Finally, it was provided that the board of directors might amend or discontinue the plan at any time.

*662 On the 26th day of April, 1951, at a duly noticed meeting of the stockholders, the said option plan was approved by the holders of a majority of the stock. The stockholders were furnished the names of the seven officers with whom contracts for options under the plan had already been made, the number of shares allocated to each, the price per share each of said officers was to pay, and the schedule of waiting and working periods specified in all seven contracts, namely, beginning on January 1, 1952; July 15, 1953; and November 15, 1955, respectively, and ending on March 13, 1958. One of the said seven officers, Ralph W. Lulek, had on January 1, 1950, prior to the formulation of the option plan, entered into a contract of employment securing his services to the corporation on stipulated terms (including a clause reserving a place for him in any future incentive compensation plan) until December 13, 1954. The record does not indicate whether or not the stockholders knew of Lulek's contract.
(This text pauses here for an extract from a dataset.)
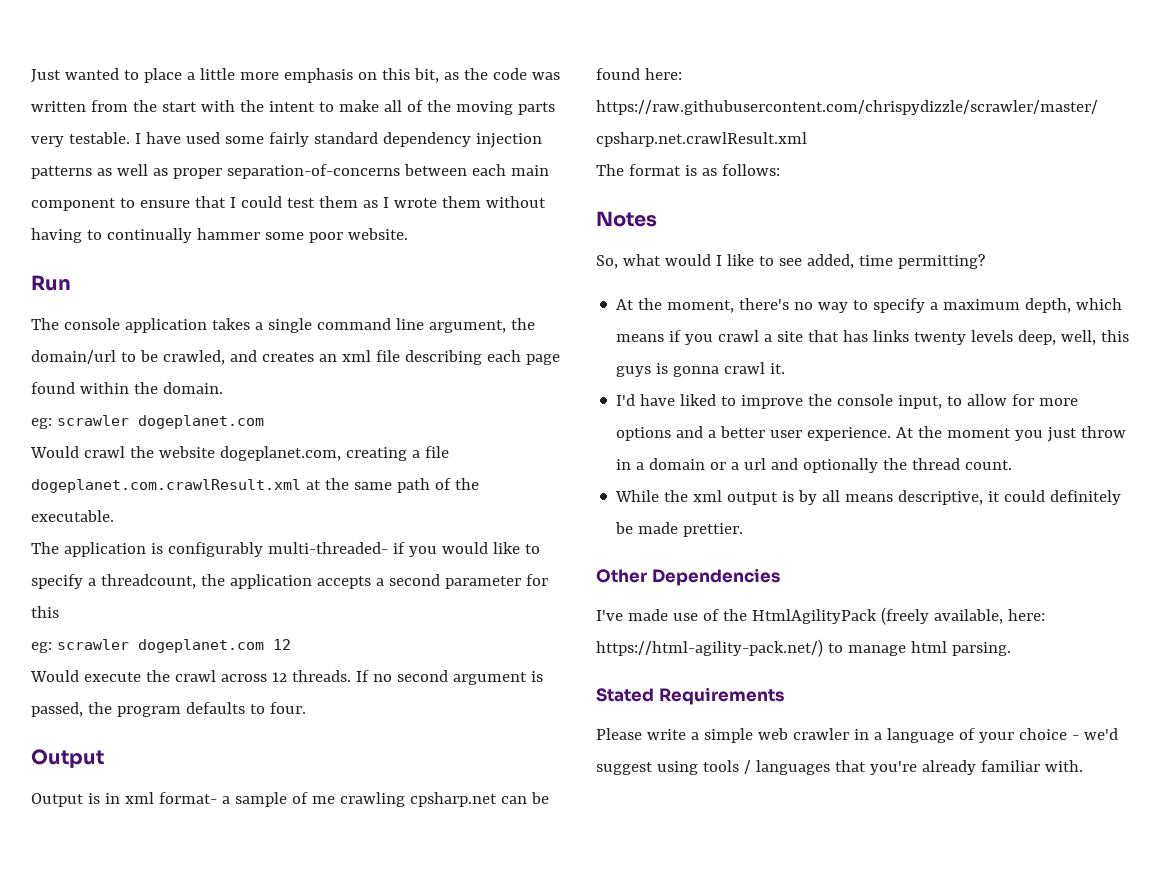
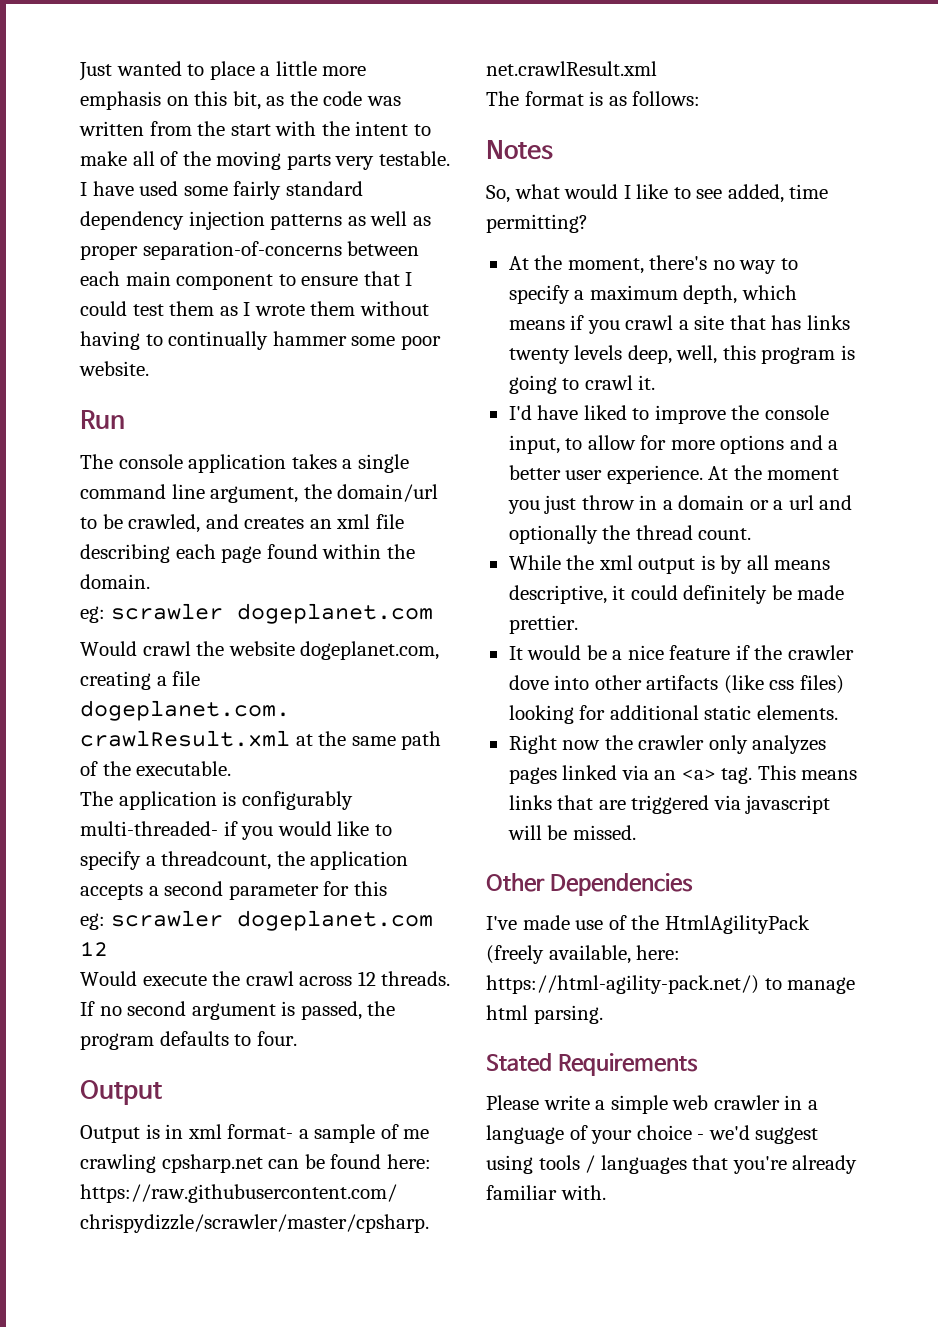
[616,363,720,377] guys is gonna -> [761,345,855,364] [508,375,580,394] program is going to
(744, 530) none -> [508,645,854,660] [508,675,844,694] [508,705,838,724] [508,735,827,754] [508,765,858,784] [508,795,831,814] [507,825,636,840] // It would be a nice feature if the crawler dove into other artifacts (like css files) looking for additional static elements. // Right now the crawler only analyzes pages linked via an <a> tag. This means links that are triggered via javascript will be missed.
Not any of the other six officers in the plan on the date of the meeting of stockholders was under any employment contract or subsequently entered into any such.

In regard to its purpose, the official draft of the plan begins by this recital:

"The Board of Directors believes that the interests of the Corporation and its stockholders will be advanced by the establishment of a Restricted Stock Option Plan which will provide an incentive to the key executive employees of the Corporation and its subsidiaries, who are responsible for its future growth and development and its continued financial success, to acquire a proprietary interest in the Corporation."

The proxy statement which management sent out to stockholders with the notice of meeting, after referring to certain provisions of the Revenue Act of 1950 relating to stock options, went on to say:

"In view of this new legislation and in order to provide the key managerial personnel of the Corporation with an opportunity to acquire a greater proprietary interest in the Corporation, the Board of Directors at a meeting held on March 14, 1951, adopted a Restricted Stock Option Plan providing * * *."

The option agreements and the minutes of the stockholders' meeting held on the 26th day of April, 1951, contain a similar explanation of the purpose of the plan.

Immediately after the aforesaid meeting of stockholders at which the plan was approved, plaintiff, a beneficial owner of common stock of defendant corporation, brought this action in the Court of Chancery seeking to cancel the outstanding option agreements covering the 24,500 shares and to enjoin the execution of any further option agreements under the above-described plan. The theory of plaintiff's action is twofold, first that the options were in effect gifts to certain officers and employees, in return for which they neither promised to do, nor were otherwise bound to do, anything which the law will recognize as valid consideration, and secondly, that the plan entailed amendment of the corporate charter of defendant in such a fashion as to destroy the pre-emptive rights of stockholders in respect to such portions of the 50,000 shares as had never previously been issued. Plaintiff denominated these pre-emptive rights "vested" rights, and thus contended that they were not susceptible of being so simply extinguished. It was conceded in the presentation of the case that at least a substantial portion of the stock for the option plan would necessarily have to come from previously unissued shares.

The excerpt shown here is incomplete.